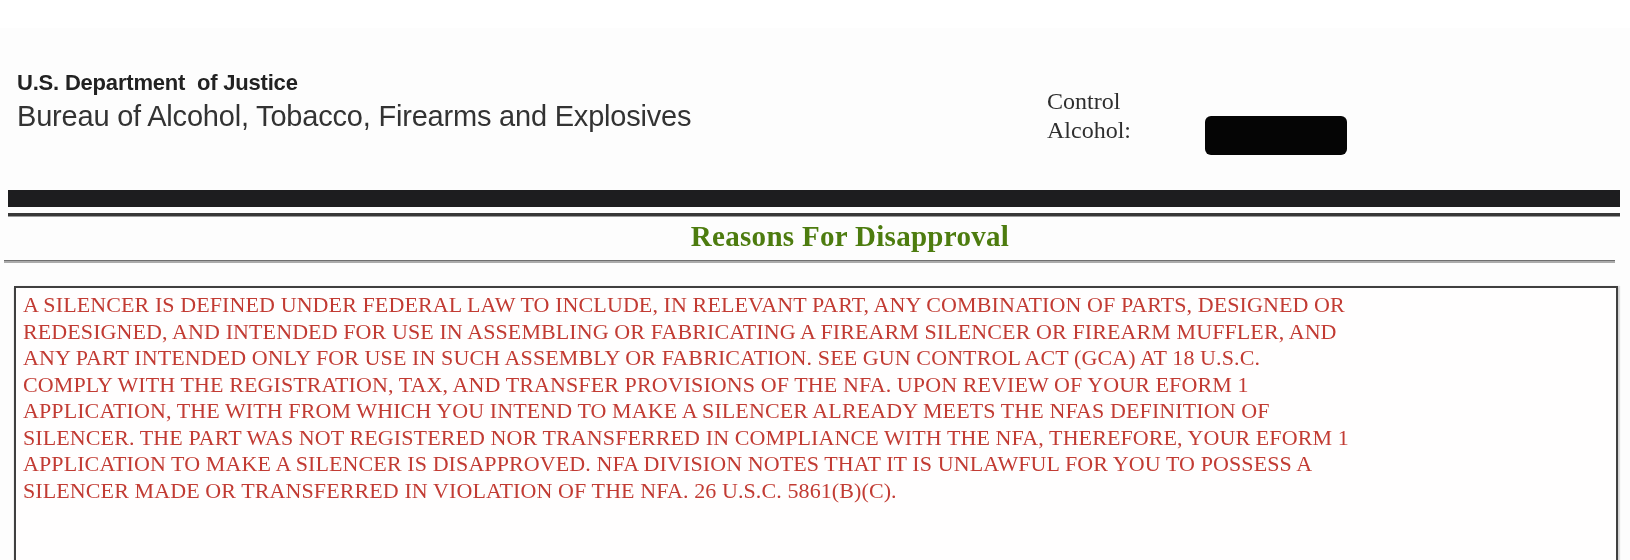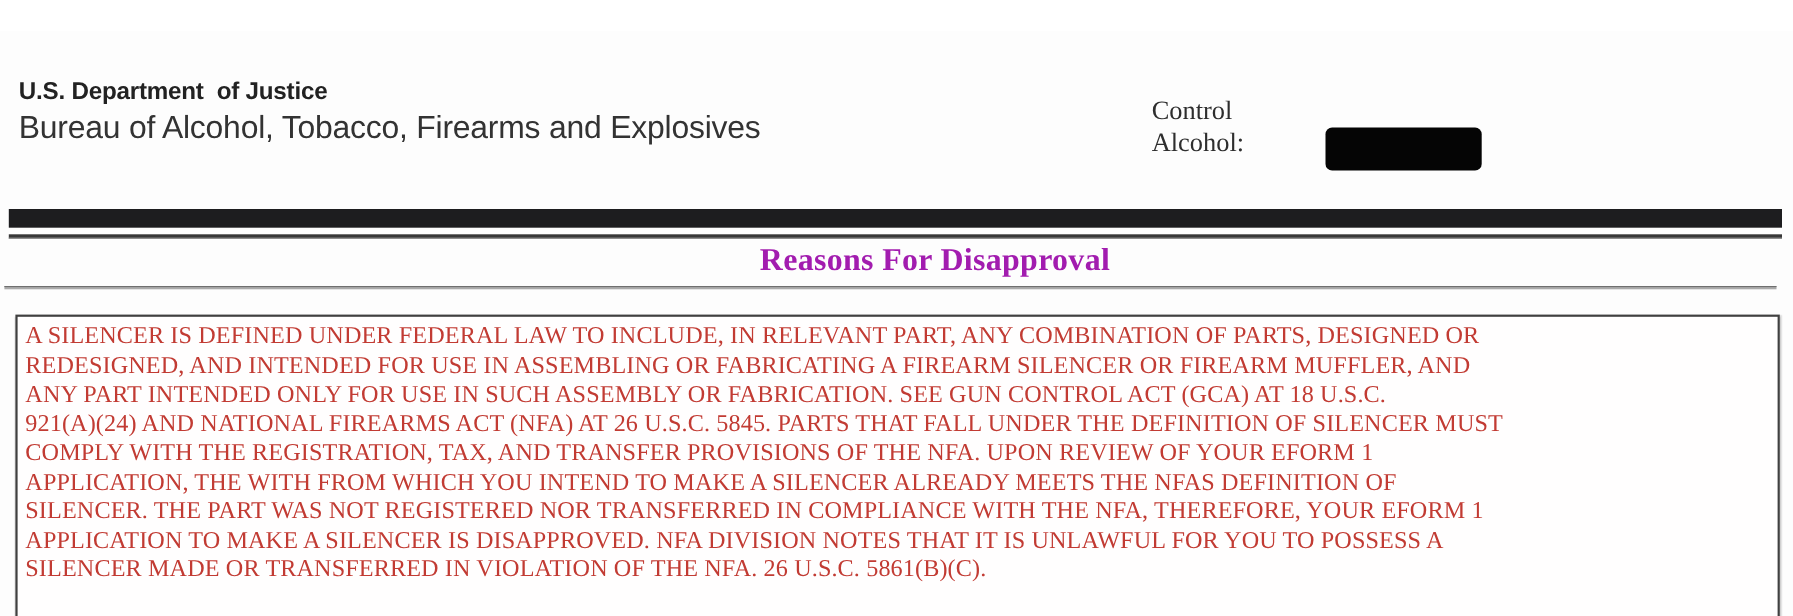--- a/index.html
+++ b/index.html
@@ -86,7 +86,7 @@
     font-family: "Liberation Serif", serif;
     font-size: 29px;
     font-weight: bold;
-    color: #a21caf;
+    color: #4d7c0f;
     letter-spacing: 0.3px;
   }
   .rule-b {

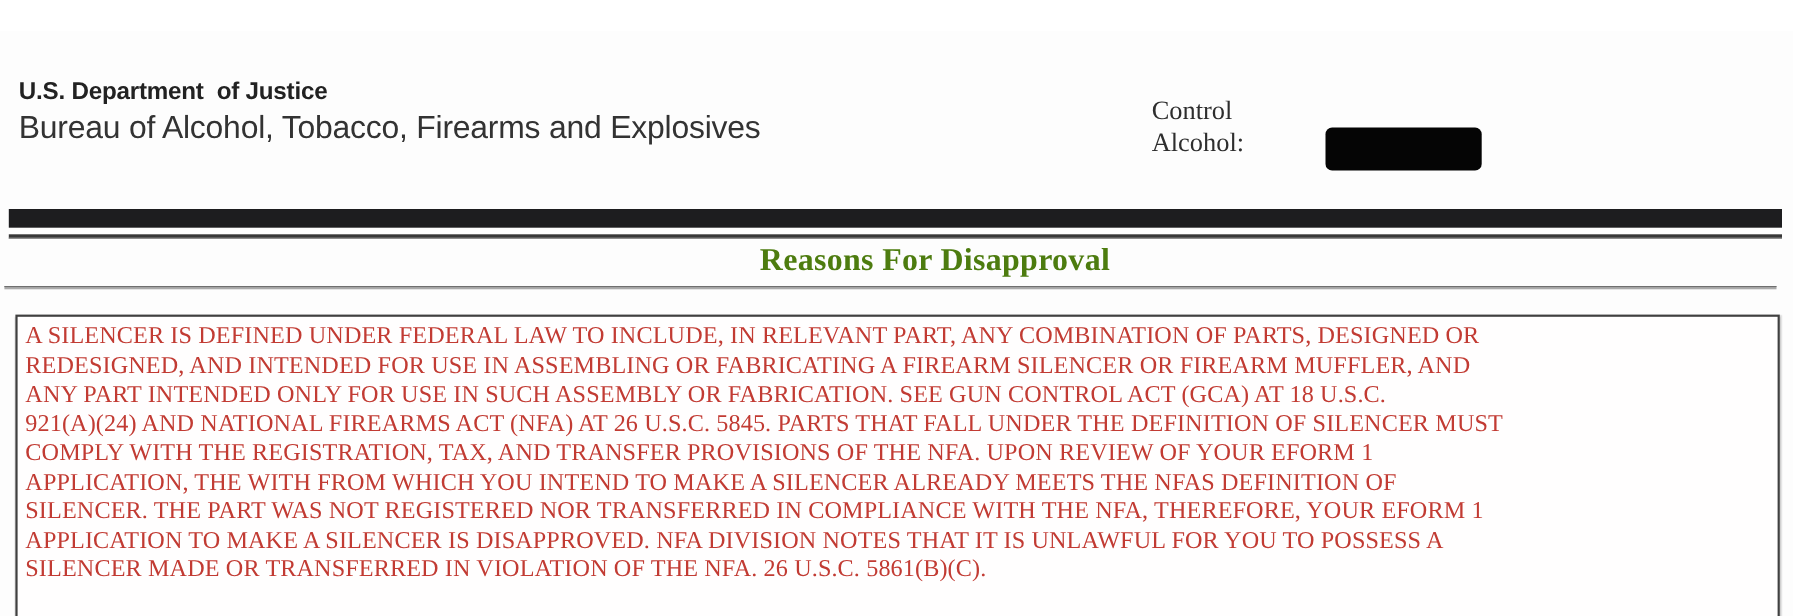--- a/index.html
+++ b/index.html
@@ -147,7 +147,6 @@
     <div class="reason-line">A SILENCER IS DEFINED UNDER FEDERAL LAW TO INCLUDE, IN RELEVANT PART, ANY COMBINATION OF PARTS, DESIGNED OR</div>
     <div class="reason-line">REDESIGNED, AND INTENDED FOR USE IN ASSEMBLING OR FABRICATING A FIREARM SILENCER OR FIREARM MUFFLER, AND</div>
     <div class="reason-line">ANY PART INTENDED ONLY FOR USE IN SUCH ASSEMBLY OR FABRICATION. SEE GUN CONTROL ACT (GCA) AT 18 U.S.C.</div>
-    <div class="reason-line">921(A)(24) AND NATIONAL FIREARMS ACT (NFA) AT 26 U.S.C. 5845. PARTS THAT FALL UNDER THE DEFINITION OF SILENCER MUST</div>
     <div class="reason-line">COMPLY WITH THE REGISTRATION, TAX, AND TRANSFER PROVISIONS OF THE NFA. UPON REVIEW OF YOUR EFORM 1</div>
     <div class="reason-line">APPLICATION, THE WITH FROM WHICH YOU INTEND TO MAKE A SILENCER ALREADY MEETS THE NFAS DEFINITION OF</div>
     <div class="reason-line">SILENCER. THE PART WAS NOT REGISTERED NOR TRANSFERRED IN COMPLIANCE WITH THE NFA, THEREFORE, YOUR EFORM 1</div>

__Exercise objective__: Please output the lines from the line that contains "font-size: 29px;" through the end of the records, both ends included, exactly and with no pictures.

__Your response__:
     font-size: 29px;
     font-weight: bold;
-    color: #a21caf;
+    color: #4d7c0f;
     letter-spacing: 0.3px;
   }
   .rule-b {

--- a/index.html
+++ b/index.html
@@ -147,7 +147,6 @@
     <div class="reason-line">A SILENCER IS DEFINED UNDER FEDERAL LAW TO INCLUDE, IN RELEVANT PART, ANY COMBINATION OF PARTS, DESIGNED OR</div>
     <div class="reason-line">REDESIGNED, AND INTENDED FOR USE IN ASSEMBLING OR FABRICATING A FIREARM SILENCER OR FIREARM MUFFLER, AND</div>
     <div class="reason-line">ANY PART INTENDED ONLY FOR USE IN SUCH ASSEMBLY OR FABRICATION. SEE GUN CONTROL ACT (GCA) AT 18 U.S.C.</div>
-    <div class="reason-line">921(A)(24) AND NATIONAL FIREARMS ACT (NFA) AT 26 U.S.C. 5845. PARTS THAT FALL UNDER THE DEFINITION OF SILENCER MUST</div>
     <div class="reason-line">COMPLY WITH THE REGISTRATION, TAX, AND TRANSFER PROVISIONS OF THE NFA. UPON REVIEW OF YOUR EFORM 1</div>
     <div class="reason-line">APPLICATION, THE WITH FROM WHICH YOU INTEND TO MAKE A SILENCER ALREADY MEETS THE NFAS DEFINITION OF</div>
     <div class="reason-line">SILENCER. THE PART WAS NOT REGISTERED NOR TRANSFERRED IN COMPLIANCE WITH THE NFA, THEREFORE, YOUR EFORM 1</div>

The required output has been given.